[RECORDS TO PROCESS — start]

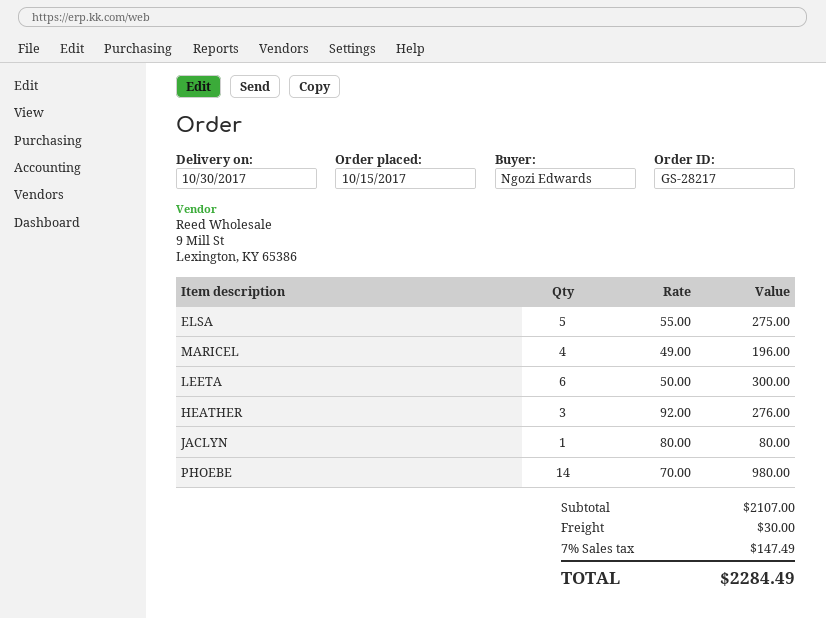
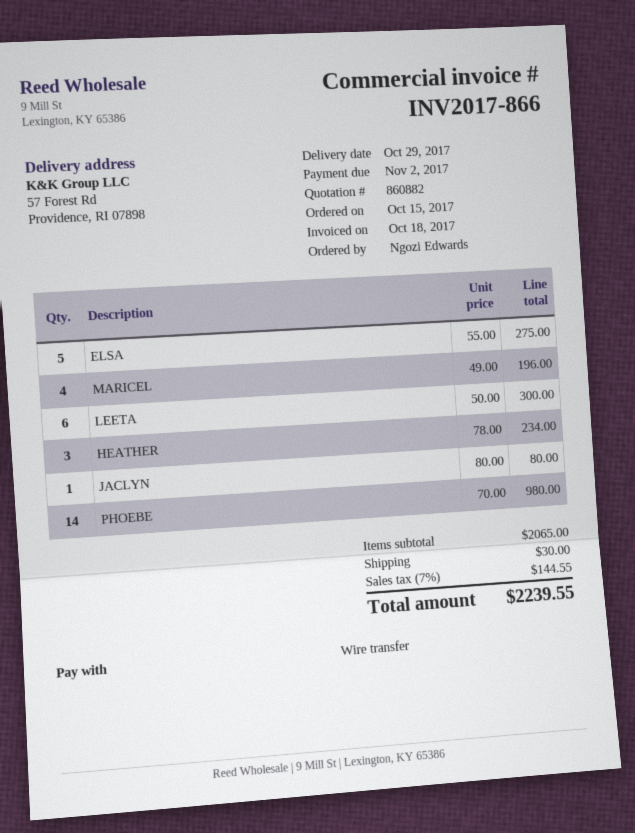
delivery date: 2017-10-30 -> 2017-10-29
HEATHER: 3 x 92.00 = 276.00 -> 3 x 78.00 = 234.00
subtotal: 2107.00 -> 2065.00
tax: 7% = 147.49 -> 7% = 144.55
total: 2284.49 -> 2239.55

[RECORDS TO PROCESS — finish]

Nothing but an exact copy of the data above, minus its pictures, should appear in the response.

delivery date: 2017-10-30 -> 2017-10-29
HEATHER: 3 x 92.00 = 276.00 -> 3 x 78.00 = 234.00
subtotal: 2107.00 -> 2065.00
tax: 7% = 147.49 -> 7% = 144.55
total: 2284.49 -> 2239.55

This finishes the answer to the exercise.